Figure 34 – Users Mapping Expanded

 

Now we mapped the Groups Attributes

 

Attribute type for “Groups”->  posixGroup

GroupMembership -> memberUid

Member -> memberUid

PrimaryGroupID -> gidNumber

 

When done and expanded the view like earlier with Users Type Record you get Figure

35.

 

 

Figure 35 – Groups Mappings Expanded

 

 

These values are not pulled from thin air, if you want to extend the schema you have to understand the Apple’s Directory Access Variable Schema and map accordingly, similarly with the Fedora Directory Server you have to read the schema layout.

 

Now you have basically configured the Mac OSX to bind via LDAP but you havn’t told it to use the LDAP configeration.

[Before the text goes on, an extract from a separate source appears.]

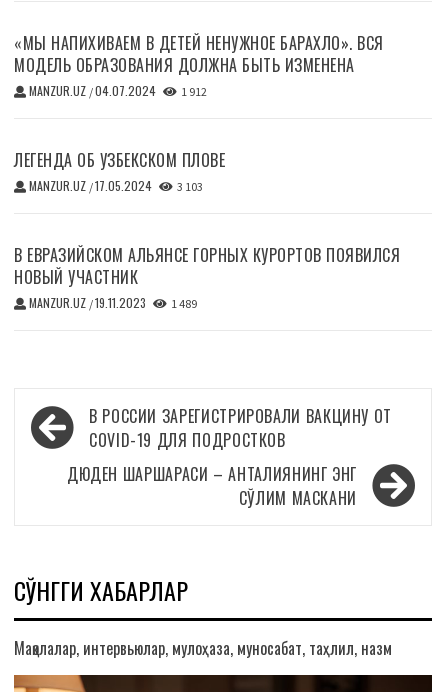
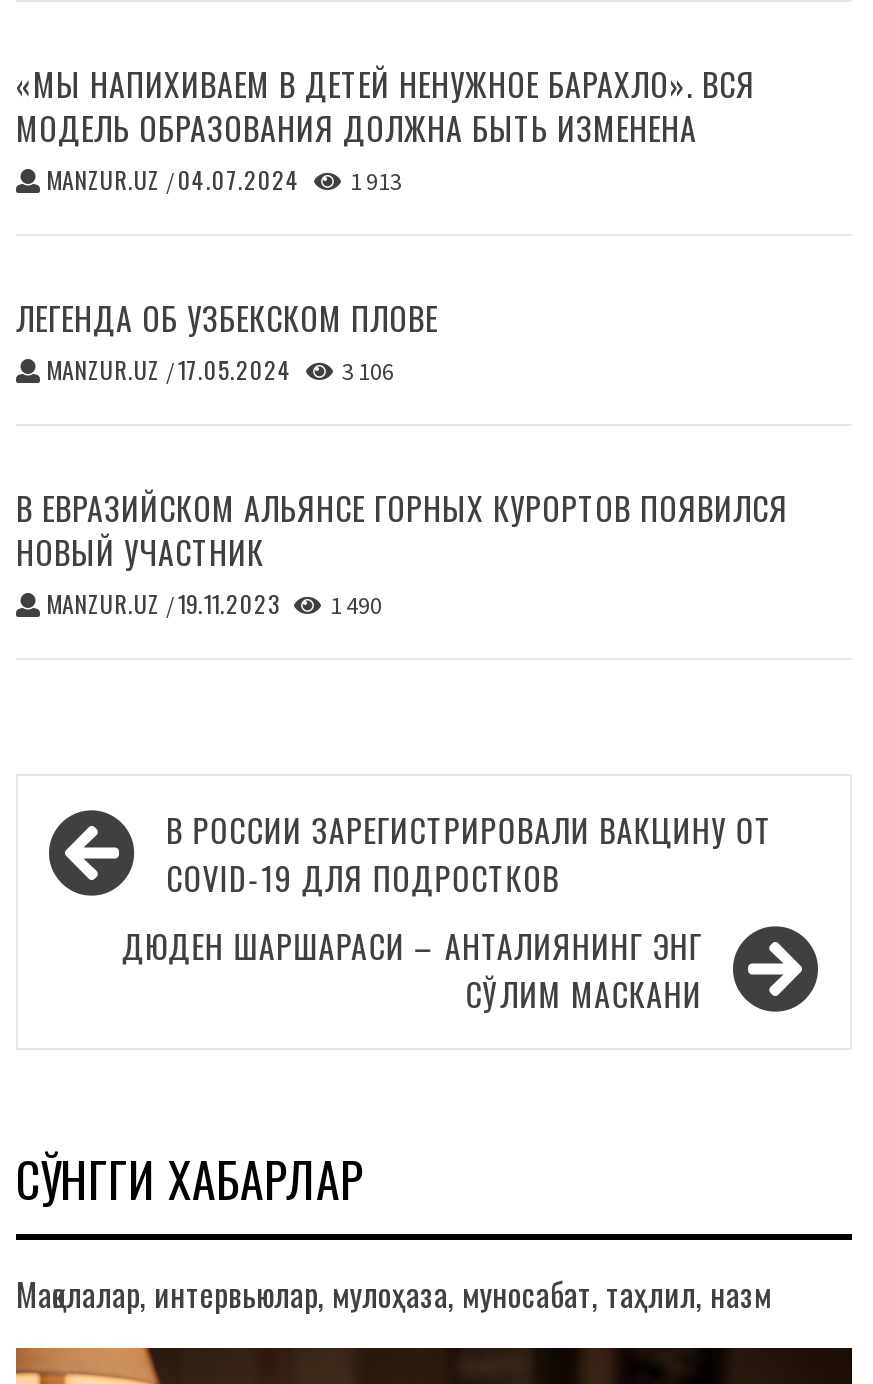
[29,82,207,98] MANZUR.UZ / 04.07.2024 1 912 -> [46,163,402,197] MANZUR.UZ / 04.07.2024 1 913
[29,176,203,194] MANZUR.UZ / 17.05.2024 3 103 -> [46,353,394,387] MANZUR.UZ / 17.05.2024 3 106
[29,294,197,310] MANZUR.UZ / 19.11.2023 1 489 -> [46,587,382,621] MANZUR.UZ / 19.11.2023 1 490

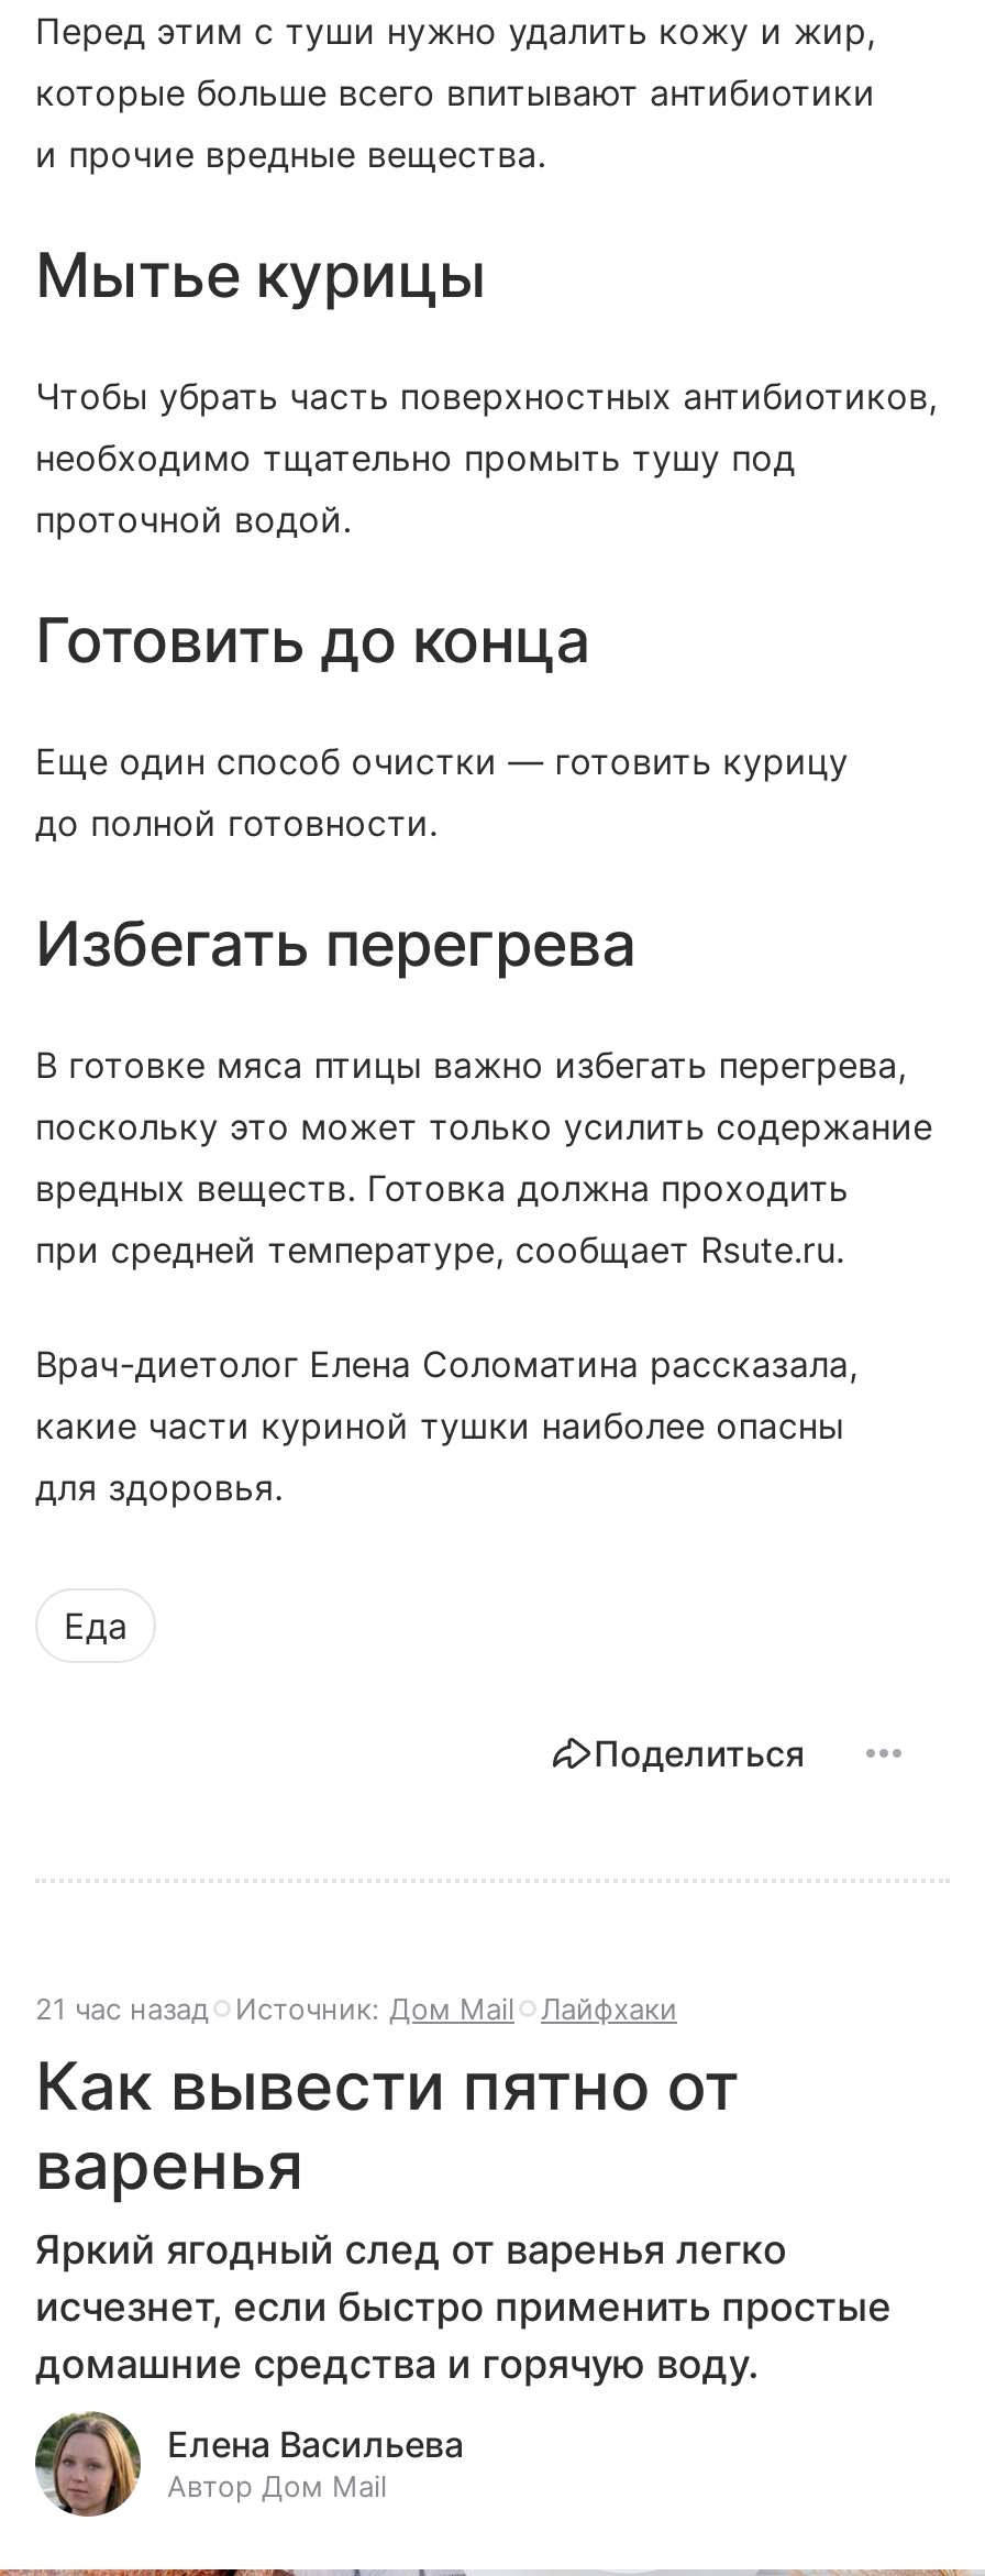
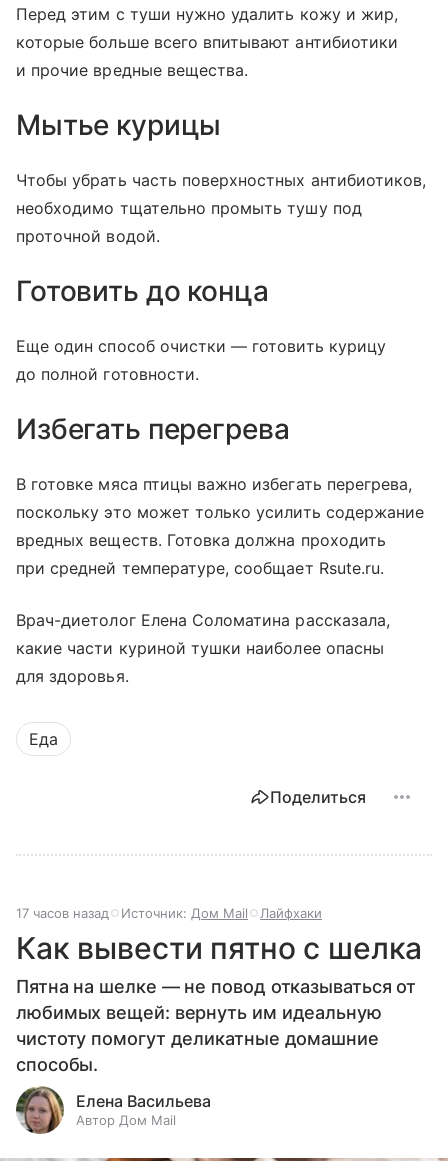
[35,1992,677,2027] 21 час назад Источник: Дом Mail Лайфхаки -> [16,906,322,922] 17 часов назад Источник: Дом Mail Лайфхаки
[35,2047,892,2388] Как вывести пятно от | варенья | Яркий ягодный след от варенья легко | исчезнет, если быстро применить простые | домашние средства и горячую воду. -> [16,930,422,1076] Как вывести пятно с шелка | Пятна на шелке — не повод отказываться от | любимых вещей: вернуть им идеальную | чистоту помогут деликатные домашние | способы.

To do then run Directory Access and click Authentication. Set it to Custom path and add your server to the Directory Domains /LDAPv3/jhett.csse.uwa.edu.au as seen in Figure 36.

 

 

Figure 36 – Directory Access Authentication

 

That’s basically it for binding via LDAP for Mac OSX.

 

 3.5 Binding Mac OSX Machines to LDAPs

 

 Now if you wanted to bind via LDAPs via SSL certificate. All you have to do is check a few boxes provided your client has imported the client certificate done earlier. Run Directory Access again, run Services -> LDAPv3 -> configure pick jhett. Then look at the Connection tab and check the box for “Encrypt using SSL” and “ignore server referrals” as seen in Figure 37.

 

 

Figure 37 – LDAPs Connection Configuration

 

Then similarly on the Security Tab, check the box for “Disable clear text passwords” and “Encrypt all packets (requires SSL or Kerberos)” as in Figure 38.

 

 

 

Figure 38 – LDAPs Security Mappings

 

That’s it for LDAPs connection for the Mac OSX.

3.6 Binding Windows boxes to LDAP/LDAPs

 

You can’t bind your Windows Client Directory to the LDAP Directory, but you can use your LDAP directory indirectly as your authentication server.

 

What the Fedora Directory Server provides is a Program called PassSync, which basically sync the password from the Directory Server to the Active Directory ( which you can get here http://directory.fedora.redhat.com/download/PassSync-1.msi ). All you have to do is install it and point it to the LDAP server.

 

You have to set the password policy on the Windows Server to none so it won’t interfere with the syncing process ie not accepted password because its too short. The password policy will be dictated by the LDAP server

 

(This Section is still to be updated in regards to Windows, I don’t have as much time on my hand to finish or test it as of yet?)